**GOAL OF THE EXERCISE**
In the records that follow, count the lines where the string "font" appears, and give the count with nothing added.

++++ GIVEN DATA

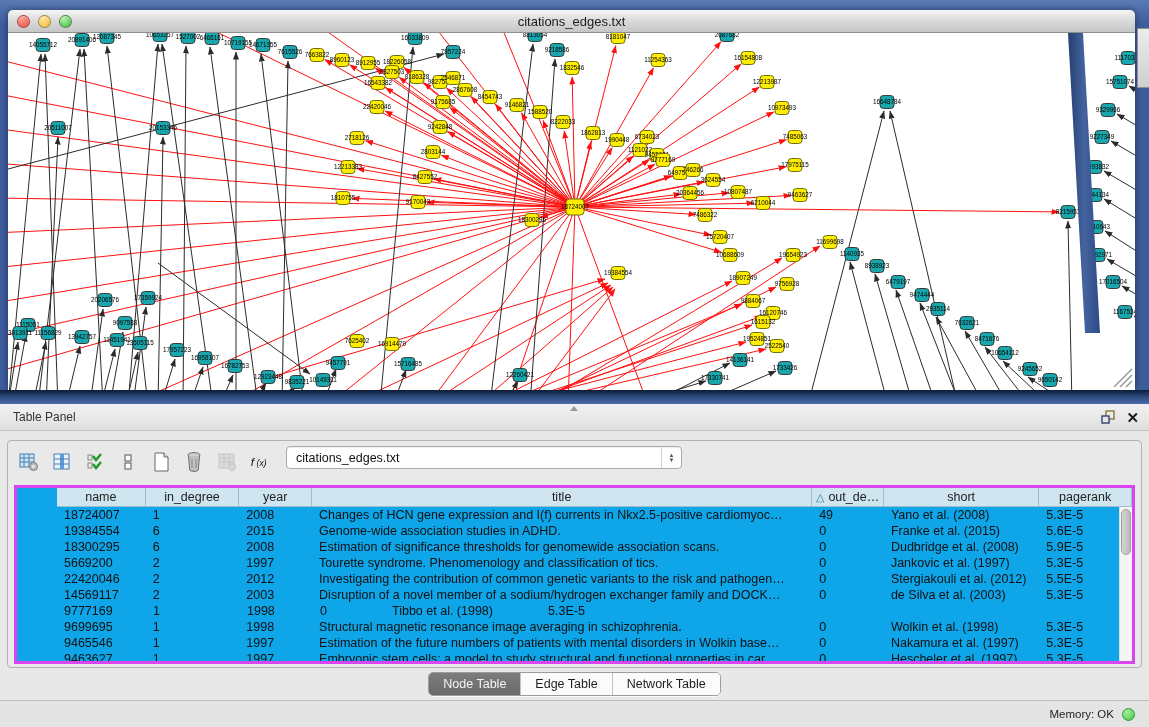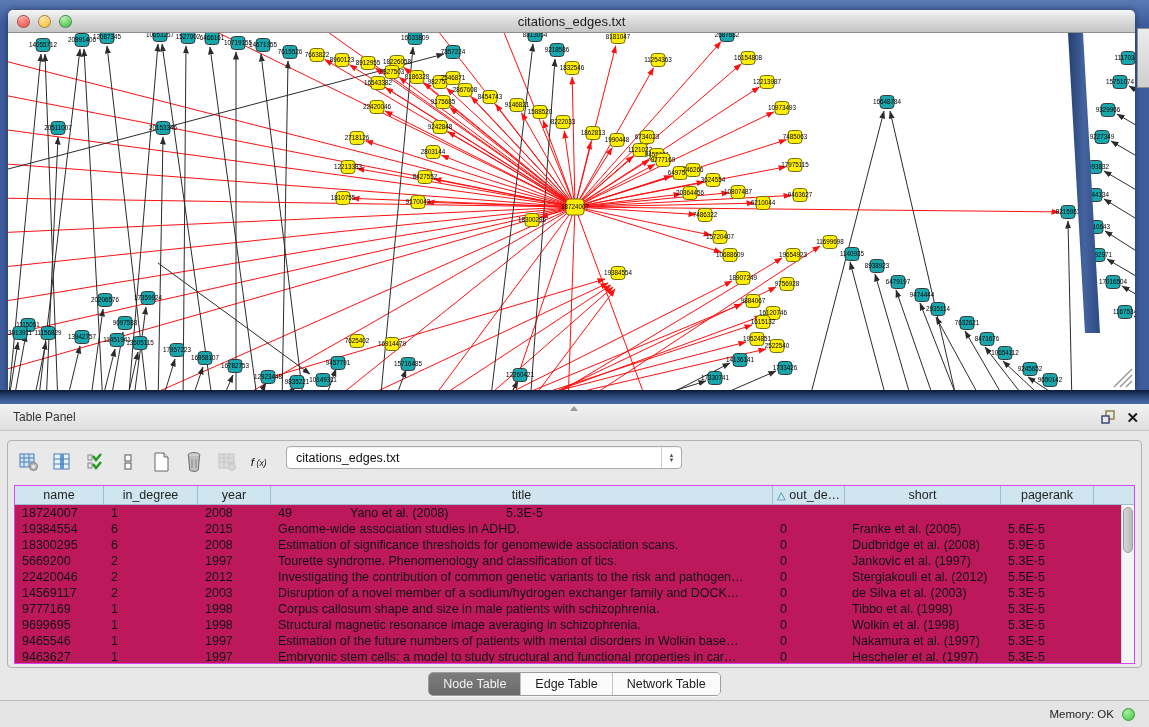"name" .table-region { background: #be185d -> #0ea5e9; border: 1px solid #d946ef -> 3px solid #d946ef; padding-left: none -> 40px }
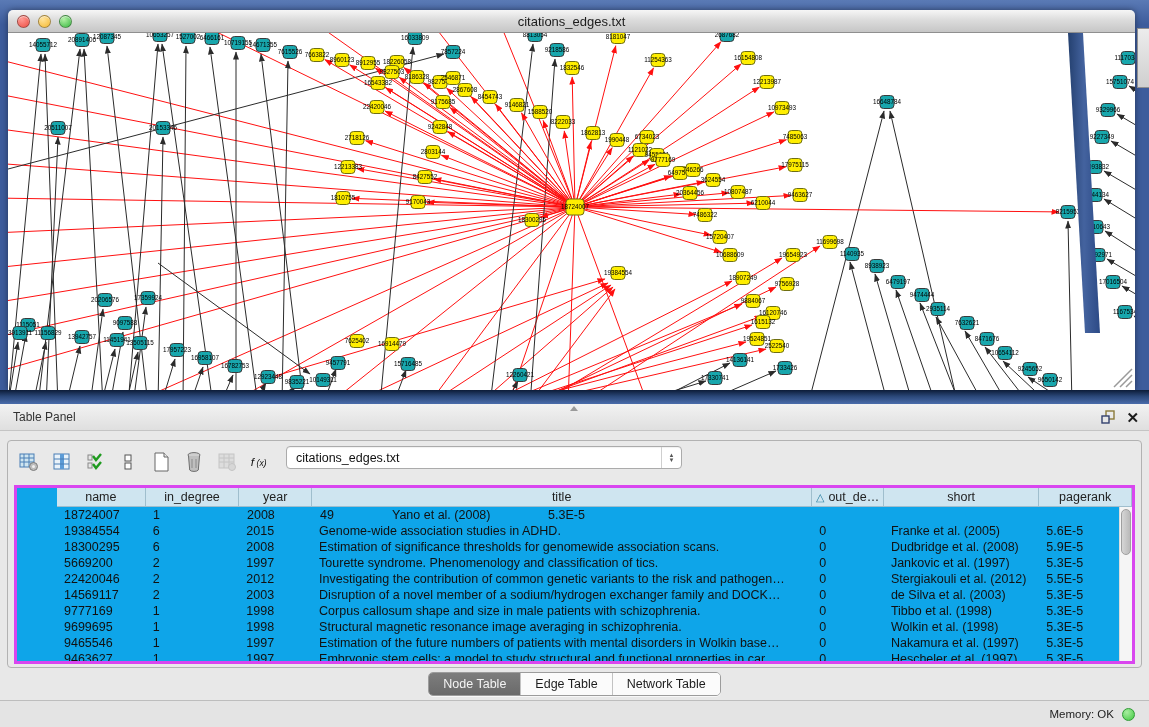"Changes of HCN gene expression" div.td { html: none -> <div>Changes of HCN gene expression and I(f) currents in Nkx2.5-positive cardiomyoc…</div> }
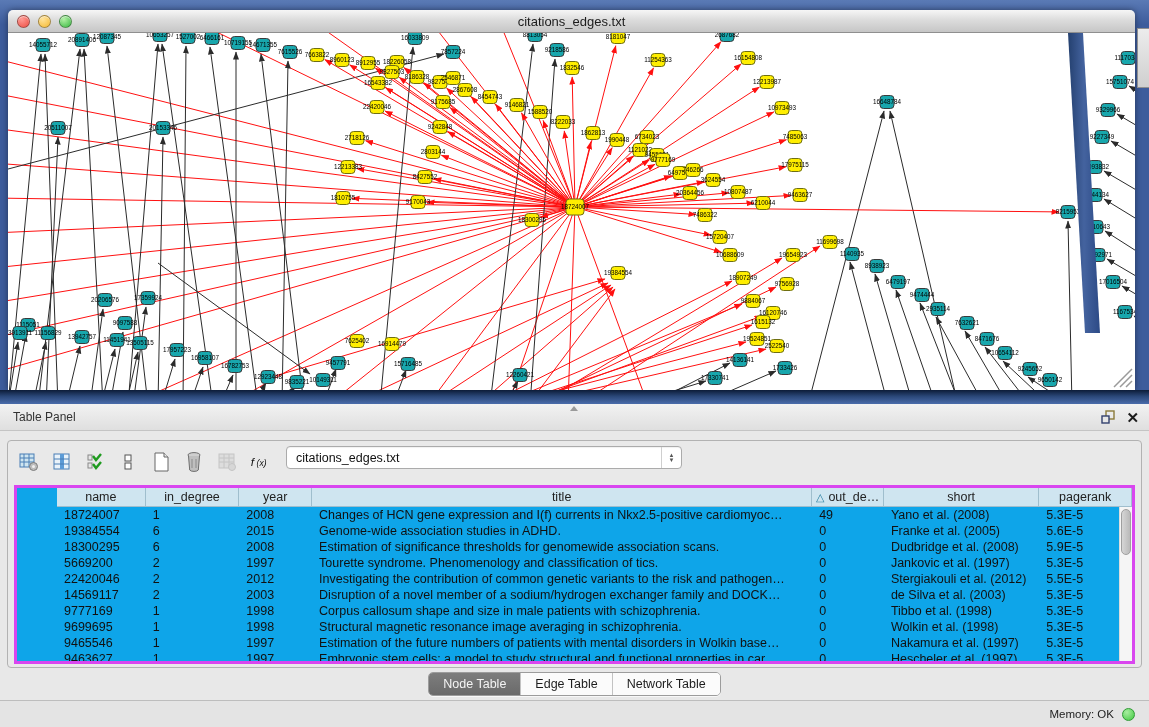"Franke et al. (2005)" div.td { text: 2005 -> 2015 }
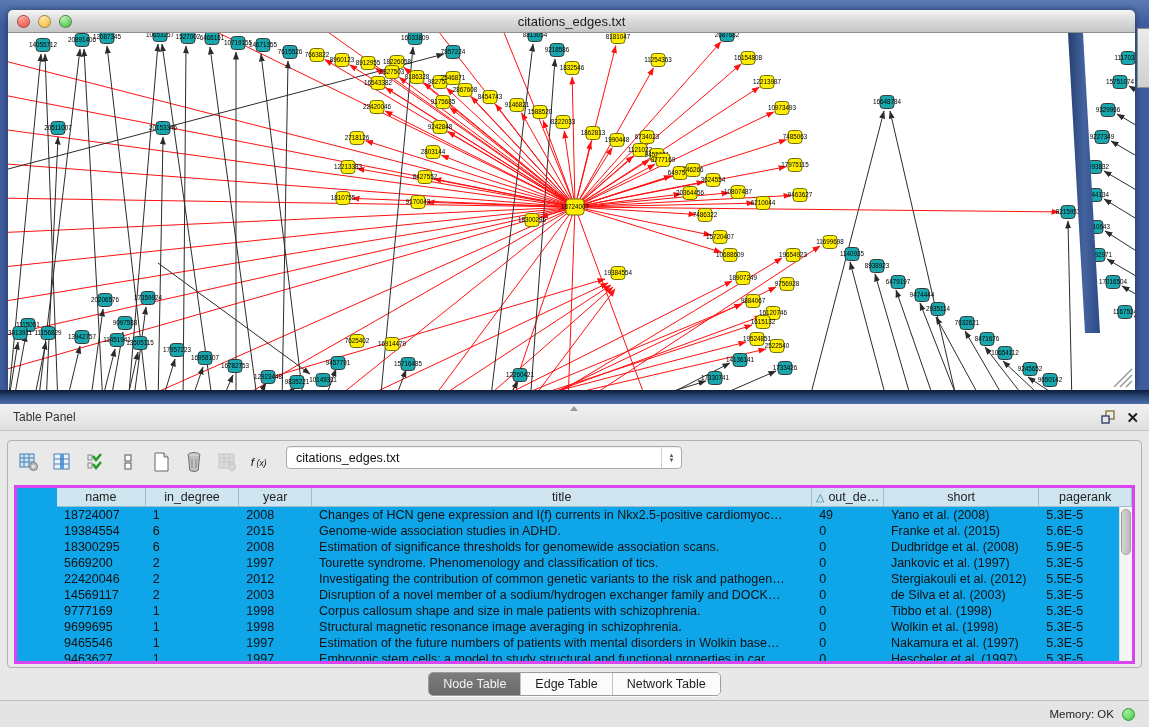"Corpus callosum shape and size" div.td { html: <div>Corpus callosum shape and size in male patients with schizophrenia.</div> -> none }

++++++++
++++ GIVEN DATA

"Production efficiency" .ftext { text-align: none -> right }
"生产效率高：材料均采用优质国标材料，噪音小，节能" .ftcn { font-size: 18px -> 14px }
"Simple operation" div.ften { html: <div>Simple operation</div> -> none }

++++++++
++++ GIVEN DATA

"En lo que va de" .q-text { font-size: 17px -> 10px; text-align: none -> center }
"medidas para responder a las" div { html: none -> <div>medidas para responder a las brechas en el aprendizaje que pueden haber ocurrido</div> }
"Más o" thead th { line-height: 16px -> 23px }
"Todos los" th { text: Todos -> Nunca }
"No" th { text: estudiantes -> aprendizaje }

++++++++

**OUTPUT OF THE EXERCISE**
2